**** STORED DATA ****

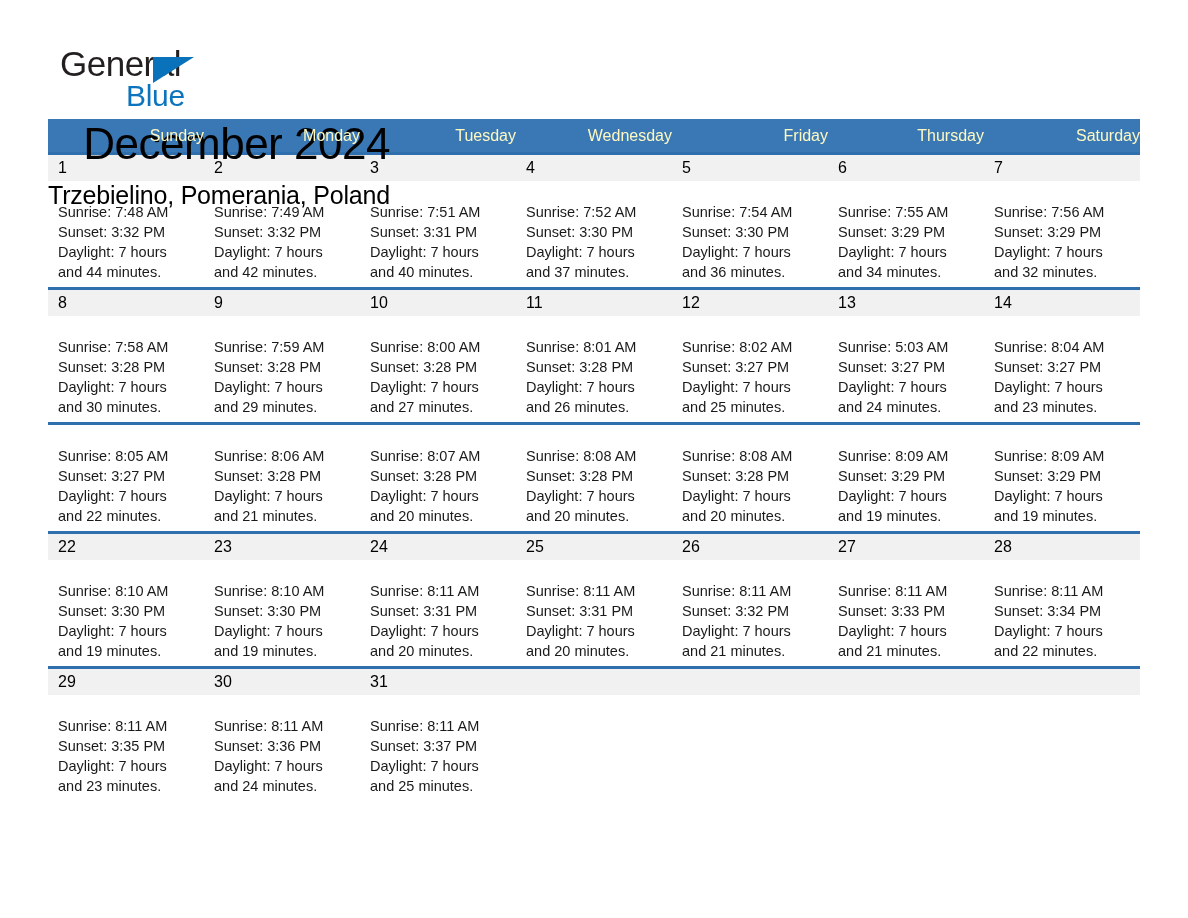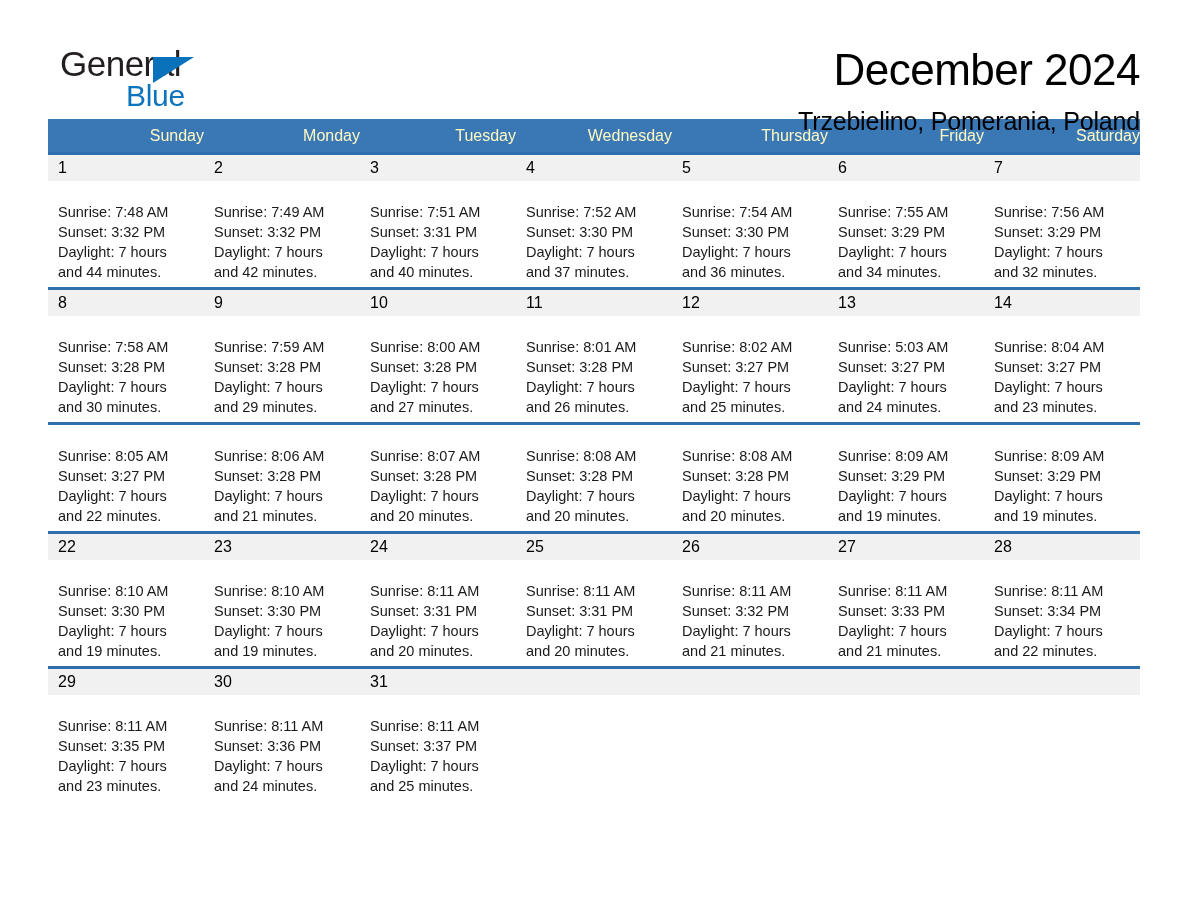--- a/index.html
+++ b/index.html
@@ -22,20 +22,21 @@
     padding: 0 48px;
   }
 
   
   .top {
     display: flex;
     align-items: flex-start;
     justify-content: space-between;
     padding-top: 44px;
     height: 116px;
+    flex-direction: column;
   }
   .logo {
     position: relative;
     width: 200px;
     height: 74px;
     flex: 0 0 auto;
   }
   .logo-general {
     position: absolute;
     left: 12px;
@@ -164,22 +165,22 @@
     </div>
 
   </div>
 
   <div class="calendar">
     <div class="weekday-row" id="weekday-row">
         <div class="weekday">Sunday</div>
         <div class="weekday">Monday</div>
         <div class="weekday">Tuesday</div>
         <div class="weekday">Wednesday</div>
+        <div class="weekday">Friday</div>
         <div class="weekday">Thursday</div>
-        <div class="weekday">Friday</div>
         <div class="weekday">Saturday</div>
       </div>
     <div id="weeks-container">
         <div class="week">
           <div class="week-topline"></div>
           <div class="daynum-row">
             <div class="daynum">1</div>
             <div class="daynum">2</div>
             <div class="daynum">3</div>
             <div class="daynum">4</div>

****

▸ **EXERCISE**:
An exact copy of the entries above is required; pictures are not part of it.

▸ **EXERCISE RESPONSE**:
--- a/index.html
+++ b/index.html
@@ -22,20 +22,21 @@
     padding: 0 48px;
   }
 
   
   .top {
     display: flex;
     align-items: flex-start;
     justify-content: space-between;
     padding-top: 44px;
     height: 116px;
+    flex-direction: column;
   }
   .logo {
     position: relative;
     width: 200px;
     height: 74px;
     flex: 0 0 auto;
   }
   .logo-general {
     position: absolute;
     left: 12px;
@@ -164,22 +165,22 @@
     </div>
 
   </div>
 
   <div class="calendar">
     <div class="weekday-row" id="weekday-row">
         <div class="weekday">Sunday</div>
         <div class="weekday">Monday</div>
         <div class="weekday">Tuesday</div>
         <div class="weekday">Wednesday</div>
+        <div class="weekday">Friday</div>
         <div class="weekday">Thursday</div>
-        <div class="weekday">Friday</div>
         <div class="weekday">Saturday</div>
       </div>
     <div id="weeks-container">
         <div class="week">
           <div class="week-topline"></div>
           <div class="daynum-row">
             <div class="daynum">1</div>
             <div class="daynum">2</div>
             <div class="daynum">3</div>
             <div class="daynum">4</div>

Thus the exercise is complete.